Friday, July 13, 2007

Proposal

Early this morning, Amy and I completed our proposal to the Port. As always, the level of scrutiny we subjected this initiative to was both extensive and inadequate. No amount of looking today will ever give anyone a clear view of tomorrow, much less a few months from now. Yet an initial inquiry can uncover patterns, what I call viscosity and velocity. How steep is the climb? How fast is anyone likely to make it to the top?

We concluded from our last two weeks' investigation that we can add value, given some conditions and explicit agreements. What these conditions and agreements are, I'll save for after the Port has reviewed our proposal. One of our options was to just forgetaboutit. It's important to consider not doing something before stopping becomes too difficult to do.

Every initiative starts as a bright idea. Bright ideas are bright, shiny, and wholly unmanageable. The purpose of the proposal process is to consider deeply what this bright idea might be, and what it might become. We refer to this work as 'designing the project.' Many projects are not explicitly designed, but emerge, bright and shiny at the beginning, into a world they are wholly unprepared to cope with. When these efforts get the sniffles, they fall apart.

A well-designed initiative does not lean upon 'flat earth, benevolent God' assumptions. Instead, it acknowledges the world as it is and considers how to cope with that world, rather than trying to flatten the topography or pleading for divine intervention. So, we looked at similar initiatives here. How they worked and how they didn't, and proposed a strategy designed to work here.

Every good proposal complicates, and often utterly changes, the originating bright idea. Then both the proposer and the proposee encounter a dedication test. Can I stomach these complications? If so, the initiative might succeed. In not, it can reasonably anticipate encountering one damned thing after another disrupting the flow.

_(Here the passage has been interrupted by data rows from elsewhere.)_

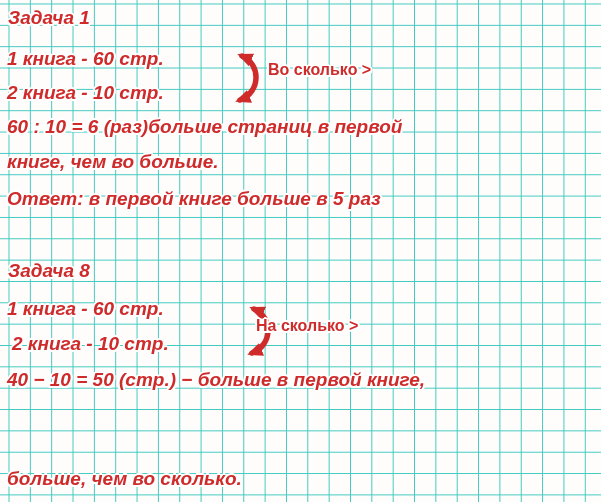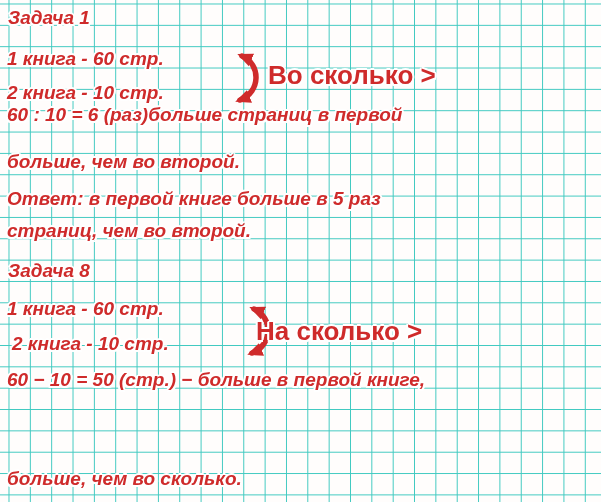--- a/index.html
+++ b/index.html
@@ -32,7 +32,7 @@
   }
   .label {
     font-style: normal;
-    font-size: 26px;
+    font-size: 16px;
   }
   .brace {
     position: absolute;

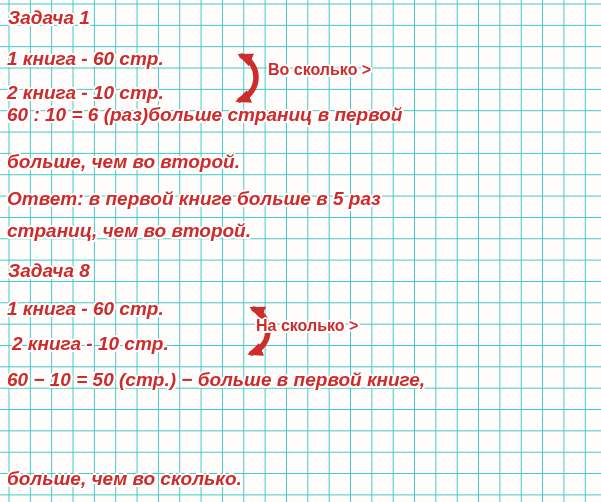--- a/index.html
+++ b/index.html
@@ -66,7 +66,7 @@
 
   <div class="ink label" style="left:268px; top:61px">Во сколько &gt;</div>
 
-  <div class="ink" style="left:7px; top:104px">60 : 10 = 6 (раз)больше страниц в первой</div>
+  <div class="ink" style="left:7px; top:116px">60 : 10 = 6 (раз)больше страниц в первой</div>
   <div class="ink" style="left:7px; top:151px">больше, чем во второй.</div>
 
   <div class="ink" style="left:7px; top:188px">Ответ: в первой книге больше в 5 раз</div>

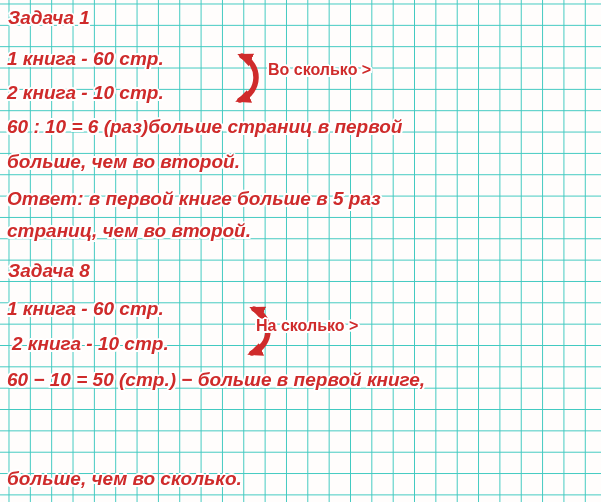--- a/index.html
+++ b/index.html
@@ -67,7 +67,7 @@
   <div class="ink label" style="left:268px; top:61px">Во сколько &gt;</div>
 
   <div class="ink" style="left:7px; top:116px">60 : 10 = 6 (раз)больше страниц в первой</div>
-  <div class="ink" style="left:7px; top:151px">больше, чем во второй.</div>
+  <div class="ink" style="left:7px; top:151px">книге, чем во больше.</div>
 
   <div class="ink" style="left:7px; top:188px">Ответ: в первой книге больше в 5 раз</div>
   <div class="ink" style="left:7px; top:220px">страниц, чем во второй.</div>

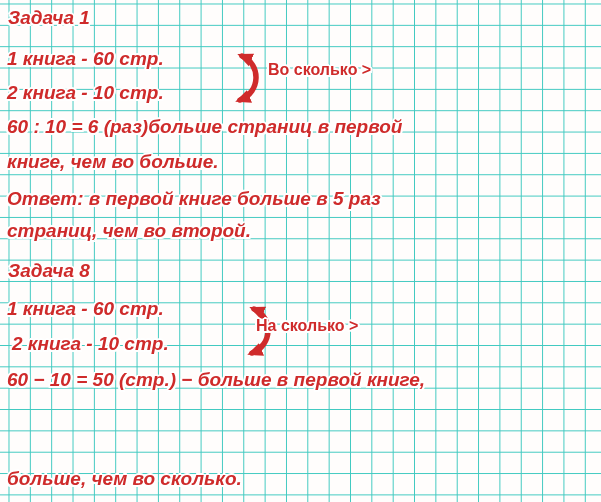--- a/index.html
+++ b/index.html
@@ -70,7 +70,6 @@
   <div class="ink" style="left:7px; top:151px">книге, чем во больше.</div>
 
   <div class="ink" style="left:7px; top:188px">Ответ: в первой книге больше в 5 раз</div>
-  <div class="ink" style="left:7px; top:220px">страниц, чем во второй.</div>
 
   <div class="ink" style="left:8px; top:260px">Задача 8</div>
 

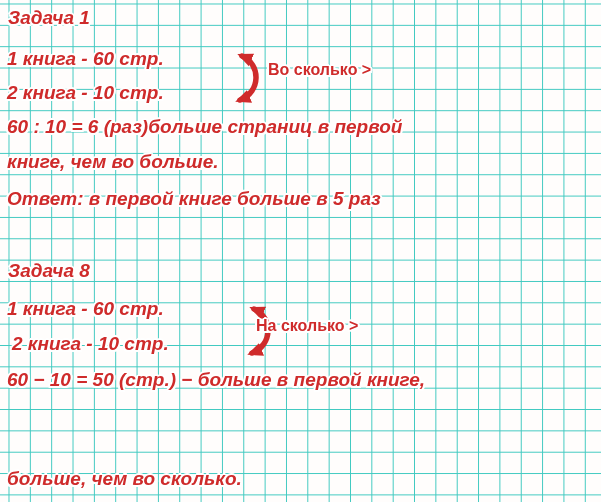--- a/index.html
+++ b/index.html
@@ -82,7 +82,7 @@
 
   <div class="ink label" style="left:256px; top:317px">На сколько &gt;</div>
 
-  <div class="ink" style="left:7px; top:369px">60 − 10 = 50 (стр.) − больше в первой книге,</div>
+  <div class="ink" style="left:7px; top:369px">40 − 10 = 50 (стр.) − больше в первой книге,</div>
 
   <div class="ink" style="left:7px; top:468px">больше, чем во сколько.</div>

When I stand at the base of a pinnacle, I want to see the view from the top. I might overlook the inevitably dangerous route that must take me there. I know that none of my proposals ever delight my sponsor. He wants his bright, shiny idea, not the smashed finger, scraped knee, and sunburned forehead we should both reasonably expect from a challenging climb. Will we delight in the view from the top even after the harrowing climb? Best that we ask that question before we begin.